The opinion of the court was delivered by: Carolyn K. Delaney United States Magistrate Judge


Petitioner, a state prisoner represented by counsel, has filed a petition for writ of habeas corpus pursuant to 28 U.S.C. § 2254, in which he alleges that the trial court's imposition of upper term sentences for various sex offense convictions violated his Sixth Amendment right to a jury trial. (Dkt. No. 1 (hereinafter "Ptn." at 4, 10-11*fn2 ). The petition also raises due process issues with respect to petitioner's claimed mental health problems before and during trial. (Id. at 4, 7-8.) At issue is respondent's September 13, 2010 motion to dismiss, arguing that petitioner's federal habeas application is time-barred under the Antiterrorism and Effective Death Penalty Act of 1996 ("AEDPA").
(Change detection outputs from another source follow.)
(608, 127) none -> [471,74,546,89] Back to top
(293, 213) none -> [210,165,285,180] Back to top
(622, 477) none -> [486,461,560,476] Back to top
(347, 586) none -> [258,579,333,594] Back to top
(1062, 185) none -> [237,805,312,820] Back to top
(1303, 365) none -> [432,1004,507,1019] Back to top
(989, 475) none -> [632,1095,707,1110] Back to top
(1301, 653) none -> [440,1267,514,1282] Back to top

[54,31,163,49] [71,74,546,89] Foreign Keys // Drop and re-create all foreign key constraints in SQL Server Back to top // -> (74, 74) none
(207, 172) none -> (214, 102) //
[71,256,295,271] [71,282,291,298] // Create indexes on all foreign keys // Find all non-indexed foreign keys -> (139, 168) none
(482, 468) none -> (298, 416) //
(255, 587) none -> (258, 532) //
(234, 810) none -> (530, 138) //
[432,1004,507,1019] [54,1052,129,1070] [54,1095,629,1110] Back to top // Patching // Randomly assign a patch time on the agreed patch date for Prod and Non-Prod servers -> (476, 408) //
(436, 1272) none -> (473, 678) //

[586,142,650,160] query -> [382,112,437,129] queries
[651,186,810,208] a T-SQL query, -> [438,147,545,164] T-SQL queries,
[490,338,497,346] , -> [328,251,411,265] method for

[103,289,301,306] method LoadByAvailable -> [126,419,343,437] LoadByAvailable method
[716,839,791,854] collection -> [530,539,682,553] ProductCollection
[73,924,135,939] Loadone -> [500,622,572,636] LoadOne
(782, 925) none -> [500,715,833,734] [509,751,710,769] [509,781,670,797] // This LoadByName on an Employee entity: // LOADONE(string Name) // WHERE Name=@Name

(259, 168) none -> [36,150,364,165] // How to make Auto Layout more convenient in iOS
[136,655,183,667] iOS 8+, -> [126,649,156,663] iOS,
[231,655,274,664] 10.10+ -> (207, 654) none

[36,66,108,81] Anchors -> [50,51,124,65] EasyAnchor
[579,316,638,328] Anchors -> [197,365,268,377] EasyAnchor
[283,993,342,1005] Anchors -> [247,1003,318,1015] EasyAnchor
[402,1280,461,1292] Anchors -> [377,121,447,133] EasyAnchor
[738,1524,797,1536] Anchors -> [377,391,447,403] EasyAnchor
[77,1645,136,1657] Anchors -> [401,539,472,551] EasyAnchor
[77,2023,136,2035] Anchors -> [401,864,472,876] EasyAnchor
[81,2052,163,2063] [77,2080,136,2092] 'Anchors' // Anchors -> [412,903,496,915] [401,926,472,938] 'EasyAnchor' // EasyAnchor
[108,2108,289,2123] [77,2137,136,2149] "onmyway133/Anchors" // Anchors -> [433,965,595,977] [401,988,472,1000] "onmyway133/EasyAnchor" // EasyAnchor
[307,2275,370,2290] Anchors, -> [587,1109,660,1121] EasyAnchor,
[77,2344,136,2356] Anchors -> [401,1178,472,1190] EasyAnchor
Petitioner has filed an opposition to the motion, and respondent has filed a reply.


In 2004, a jury convicted petitioner of thirteen counts charging various sex offenses and one count of first degree robbery. The jury also found charged enhancements to be true. On July 9, 2004, the Sacramento County Superior Court imposed an aggregate unstayed sentence of two consecutive terms of 25 years to life plus 54 years. (Lod. Doc. 1; Lod. Doc. 2 at 1-2.)

On May 26, 2006, the California Court of Appeal, Third Appellate District, affirmed the judgment. (Lod. Doc. 2.) Petitioner sought review in the California Supreme Court (Lod. Doc. 3), which was denied on August 16, 2006 "without prejudice to any relief to which defendant might be entitled after the United States Supreme Court determines in Cunningham v. California, No. 06-6551, the effect of Blakely v. Washington (2004) 542 U.S. 296 and United States v. Booker (2005) 543 U.S. 220, on California law." (Lod. Doc. 4.) On November 3, 2006, Petitioner filed a petition for writ of certiorari in the United States Supreme Court, which was granted on February 20, 2007. The Supreme Court vacated the judgment and remanded for further consideration in light of Cunningham v. California, 549 U.S. 270 (2007). (Lod. Doc. 5.) On August 15, 2007, the California Court of Appeal, Third Appellate District, affirmed petitioner's sentence on remand. (Lod. Doc. 6, Ex. A.) On September 26, 2007, petitioner filed a second petition for review in the California Supreme Court, which was summarily denied on October 31, 2007. (Lod. Docs. 6, 7.)

Petitioner subsequently filed one state post-conviction collateral challenge. On January 29, 2009, he filed an application for writ of habeas corpus in the Sacramento County Superior Court. (Lod. Doc. 8.) On March 6, 2009, the superior court denied the petition, citing In re Robbins, 18 Cal. 4th 770, 811-812 (1998); and In re Clark, 5 Cal. 4th 750, 774-75 (1993). (Lod. Doc. 9.)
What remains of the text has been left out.